• Hi All

    Please note that at the Chandoo.org Forums there is Zero Tolerance to Spam

    Post Spam and you Will Be Deleted as a User

    Hui...

  • When starting a new post, to receive a quicker and more targeted answer, Please include a sample file in the initial post.

Using PreviousSibling

YasserKhalil

Well-Known Member
Hello everyone
I am trying to scrape a web page and there will be an element like that
PreviousSibling.png

The green rectangle is the class name that I identified easily .. and I need to go back using previous sibling to refer to the blue rectangle part

I used that part
Code:
For Each eRow In .document.getElementById("PropertySummary_FactsTable").getElementsByTagName("tr")
    'Debug.Print eRow.innerText
   
    If InStr(eRow.innerText, "Garage") > 0 And Not (InStr(eRow.innerText, "Garage (spaces)") > 0) Then
        MsgBox eRow.getElementsByClassName("changed").PreviousSibling.innerhtml
        Stop
    End If
Next

and I tried some combinations but didn't work for me
Any ideas please
 
Have a read of link.
https://chandoo.org/forum/threads/h...elational-structure-of-dom.36544/#post-219208

Use the FreeFile() method to to export out innerHTML and inspect how it's structured.

By the way, using DOM node structure to scrape data is very inefficient and pain in the rear. It's usually much easier to scrape using RegEx, string manipulation etc.
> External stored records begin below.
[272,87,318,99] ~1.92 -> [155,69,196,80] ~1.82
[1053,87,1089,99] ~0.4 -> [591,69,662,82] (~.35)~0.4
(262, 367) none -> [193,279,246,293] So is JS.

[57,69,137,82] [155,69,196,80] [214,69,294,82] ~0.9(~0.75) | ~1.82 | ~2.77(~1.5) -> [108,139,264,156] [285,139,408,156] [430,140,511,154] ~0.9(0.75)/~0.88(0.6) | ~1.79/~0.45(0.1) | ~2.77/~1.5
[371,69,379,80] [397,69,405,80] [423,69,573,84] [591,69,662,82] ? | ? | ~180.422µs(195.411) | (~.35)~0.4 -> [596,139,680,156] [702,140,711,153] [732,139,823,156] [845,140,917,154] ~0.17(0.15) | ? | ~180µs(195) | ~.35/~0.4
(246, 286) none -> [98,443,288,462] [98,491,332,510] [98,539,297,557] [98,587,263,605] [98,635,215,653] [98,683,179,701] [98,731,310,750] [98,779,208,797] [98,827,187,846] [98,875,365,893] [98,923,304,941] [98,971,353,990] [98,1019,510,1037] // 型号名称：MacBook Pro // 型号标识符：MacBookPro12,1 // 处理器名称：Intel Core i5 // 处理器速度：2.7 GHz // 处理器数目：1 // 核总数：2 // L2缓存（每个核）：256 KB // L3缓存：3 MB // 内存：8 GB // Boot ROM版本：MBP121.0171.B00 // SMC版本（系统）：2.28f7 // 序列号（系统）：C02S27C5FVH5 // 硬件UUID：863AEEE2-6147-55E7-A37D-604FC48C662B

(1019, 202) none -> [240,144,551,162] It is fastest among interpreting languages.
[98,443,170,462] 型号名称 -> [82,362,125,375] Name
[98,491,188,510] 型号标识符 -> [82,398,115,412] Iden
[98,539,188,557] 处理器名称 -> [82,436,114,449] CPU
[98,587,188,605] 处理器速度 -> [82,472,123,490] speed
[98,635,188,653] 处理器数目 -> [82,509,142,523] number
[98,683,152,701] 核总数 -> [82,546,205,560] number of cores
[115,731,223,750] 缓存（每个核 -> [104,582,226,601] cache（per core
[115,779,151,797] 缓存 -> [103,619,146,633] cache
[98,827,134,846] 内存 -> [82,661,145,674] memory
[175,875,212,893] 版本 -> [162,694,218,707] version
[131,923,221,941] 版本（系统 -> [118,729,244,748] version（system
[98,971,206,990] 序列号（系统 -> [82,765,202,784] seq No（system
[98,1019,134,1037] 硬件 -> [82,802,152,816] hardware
DOM node structure is more useful when you have to pass info to web site using structured document (usually xml).
 
Thanks a lot for reply ..
Can you suggest me a proper line so as to be able to refer to the previous tag name before the class "changed"

This line works fine
Code:
MsgBox eRow.getElementsByClassName("changed")(0).innerhtml
but when using previoussibling it doesn't work
 
It depends on source document structure.
Using FreeFile method export the entire document.body.innerHTML to text file and upload.
Without it, it's too much of guessing game.
 
Patience is a virtue. As you are aware, I'm in different timezone.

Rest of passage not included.